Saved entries

■ ■ ■

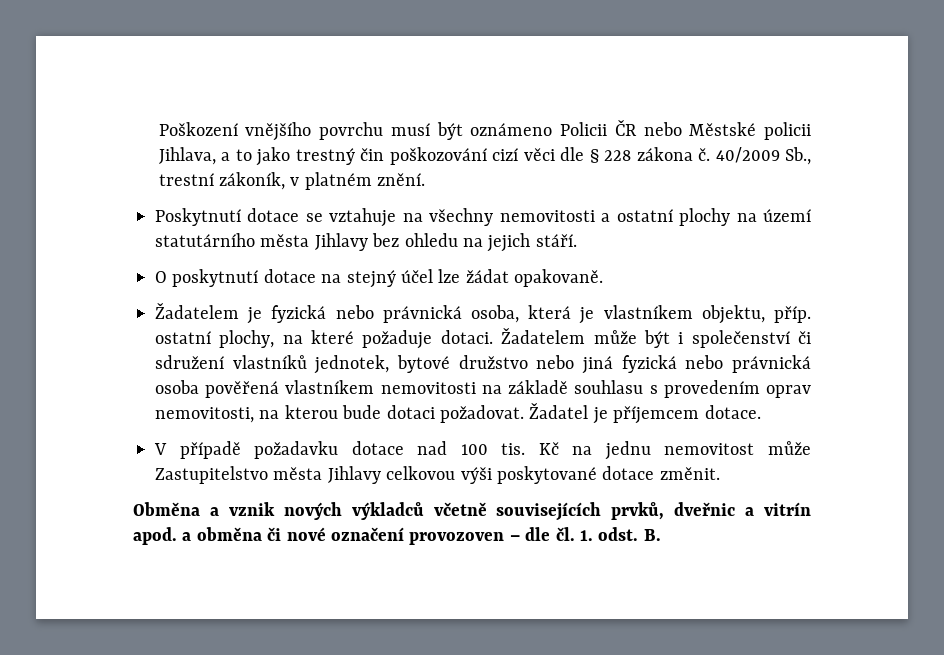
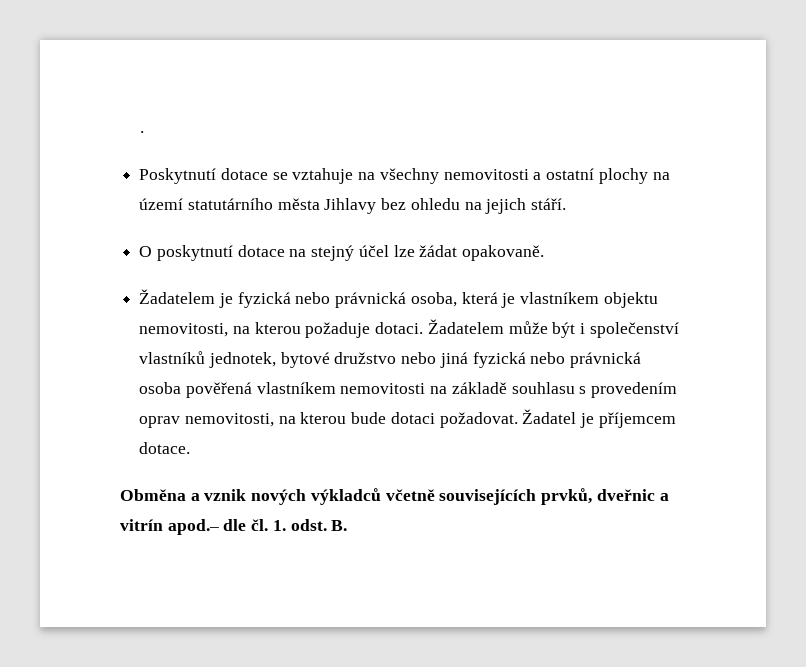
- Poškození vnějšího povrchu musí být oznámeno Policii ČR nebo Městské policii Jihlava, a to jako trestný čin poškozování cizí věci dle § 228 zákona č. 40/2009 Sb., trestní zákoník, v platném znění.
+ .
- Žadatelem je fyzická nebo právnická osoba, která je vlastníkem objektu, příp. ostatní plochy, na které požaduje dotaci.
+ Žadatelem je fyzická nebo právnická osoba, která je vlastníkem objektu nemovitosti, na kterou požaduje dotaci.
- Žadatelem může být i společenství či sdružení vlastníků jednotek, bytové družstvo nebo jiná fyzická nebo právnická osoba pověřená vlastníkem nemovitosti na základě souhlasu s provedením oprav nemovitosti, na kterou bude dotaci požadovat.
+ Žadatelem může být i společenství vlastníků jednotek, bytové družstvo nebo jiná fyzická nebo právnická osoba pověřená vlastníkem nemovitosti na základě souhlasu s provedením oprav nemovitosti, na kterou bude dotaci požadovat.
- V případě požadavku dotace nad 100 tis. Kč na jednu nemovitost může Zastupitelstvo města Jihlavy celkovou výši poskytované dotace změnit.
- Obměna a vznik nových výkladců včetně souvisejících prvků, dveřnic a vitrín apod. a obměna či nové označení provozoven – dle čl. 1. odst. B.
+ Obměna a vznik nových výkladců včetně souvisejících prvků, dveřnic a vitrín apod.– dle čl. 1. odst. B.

■ ■ ■

Problem description
Only the lines above starting at the one containing "- Žadatelem může" and ending at the one containing "- V případě", both included, are to be returned, exactly as they read.

Exercise result
- Žadatelem může být i společenství či sdružení vlastníků jednotek, bytové družstvo nebo jiná fyzická nebo právnická osoba pověřená vlastníkem nemovitosti na základě souhlasu s provedením oprav nemovitosti, na kterou bude dotaci požadovat.
+ Žadatelem může být i společenství vlastníků jednotek, bytové družstvo nebo jiná fyzická nebo právnická osoba pověřená vlastníkem nemovitosti na základě souhlasu s provedením oprav nemovitosti, na kterou bude dotaci požadovat.
- V případě požadavku dotace nad 100 tis. Kč na jednu nemovitost může Zastupitelstvo města Jihlavy celkovou výši poskytované dotace změnit.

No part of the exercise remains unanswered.